§ What needs to be done: The span to copy runs from the line containing "Sanrio Verkledingskleding M(Maidsjurk" to the last line below. Copy it exactly, with nothing else.

——————

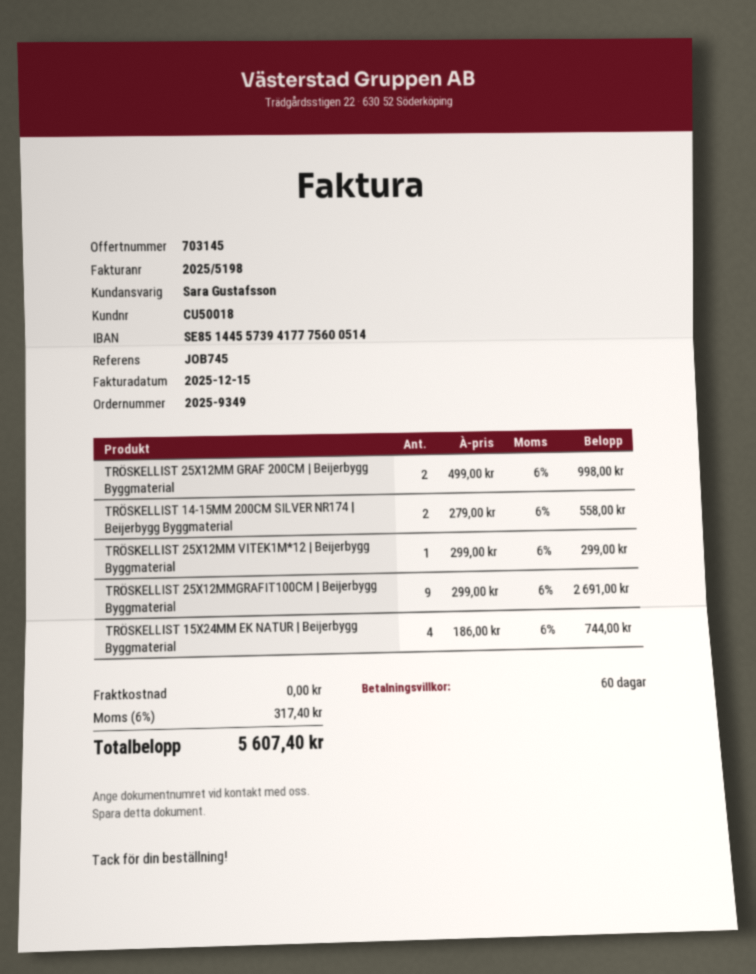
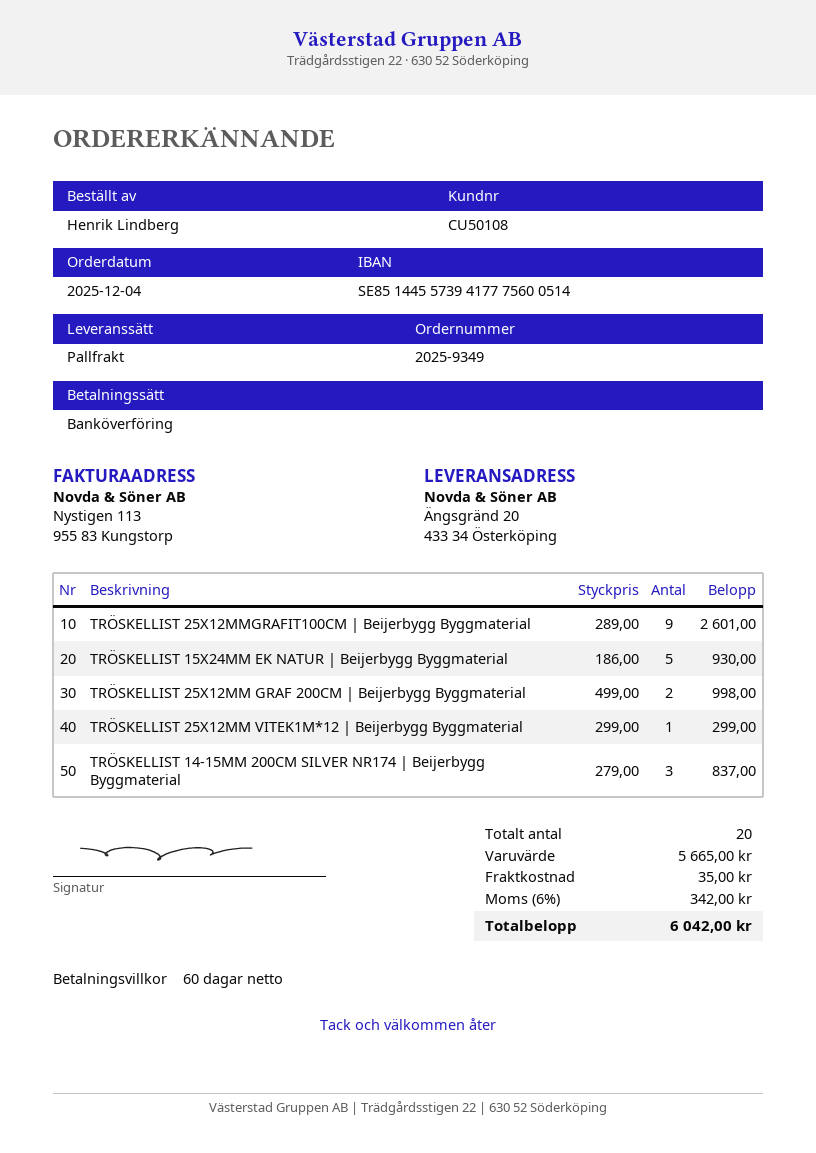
customer number: CU50018 -> CU50108
TRÖSKELLIST 14-15MM 200CM SILVER NR174 | Beijerbygg Byggmaterial: 2 x 279.00 = 558.00 -> 3 x 279.00 = 837.00
TRÖSKELLIST 25X12MMGRAFIT100CM | Beijerbygg Byggmaterial: 9 x 299.00 = 2691.00 -> 9 x 289.00 = 2601.00
TRÖSKELLIST 15X24MM EK NATUR | Beijerbygg Byggmaterial: 4 x 186.00 = 744.00 -> 5 x 186.00 = 930.00
shipping: 0.00 -> 35.00
tax: 6% = 317.40 -> 6% = 342.00
total: 5607.40 -> 6042.00

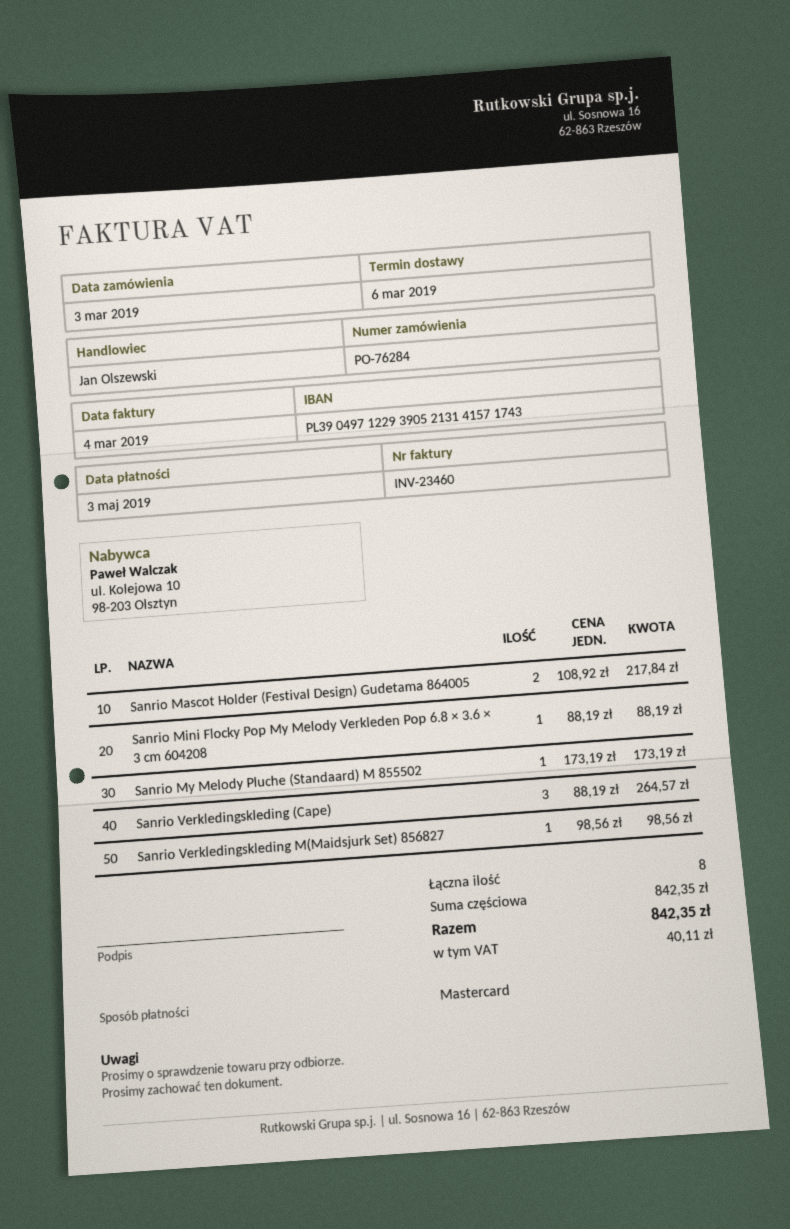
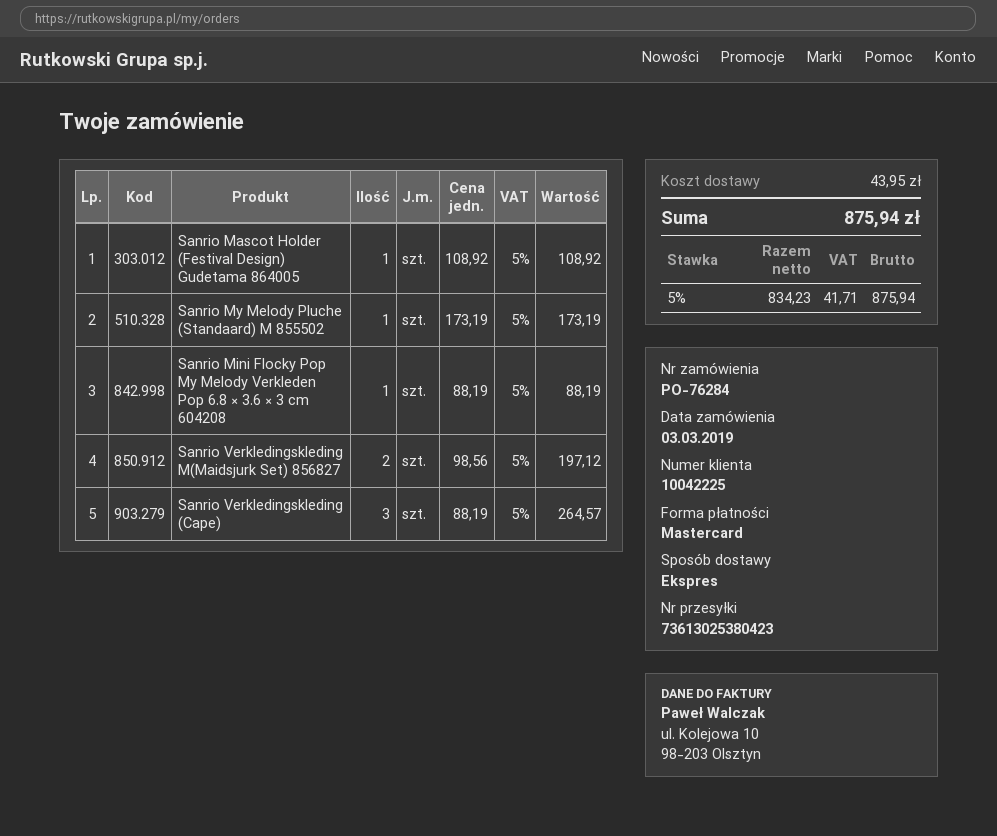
Sanrio Mascot Holder (Festival Design) Gudetama 864005: 2 x 108.92 = 217.84 -> 1 x 108.92 = 108.92
Sanrio Verkledingskleding M(Maidsjurk Set) 856827: 1 x 98.56 = 98.56 -> 2 x 98.56 = 197.12
shipping: none -> 43.95
tax: 40.11 -> 41.71
total: 842.35 -> 875.94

——————

§ Result of the task:
Sanrio Verkledingskleding M(Maidsjurk Set) 856827: 1 x 98.56 = 98.56 -> 2 x 98.56 = 197.12
shipping: none -> 43.95
tax: 40.11 -> 41.71
total: 842.35 -> 875.94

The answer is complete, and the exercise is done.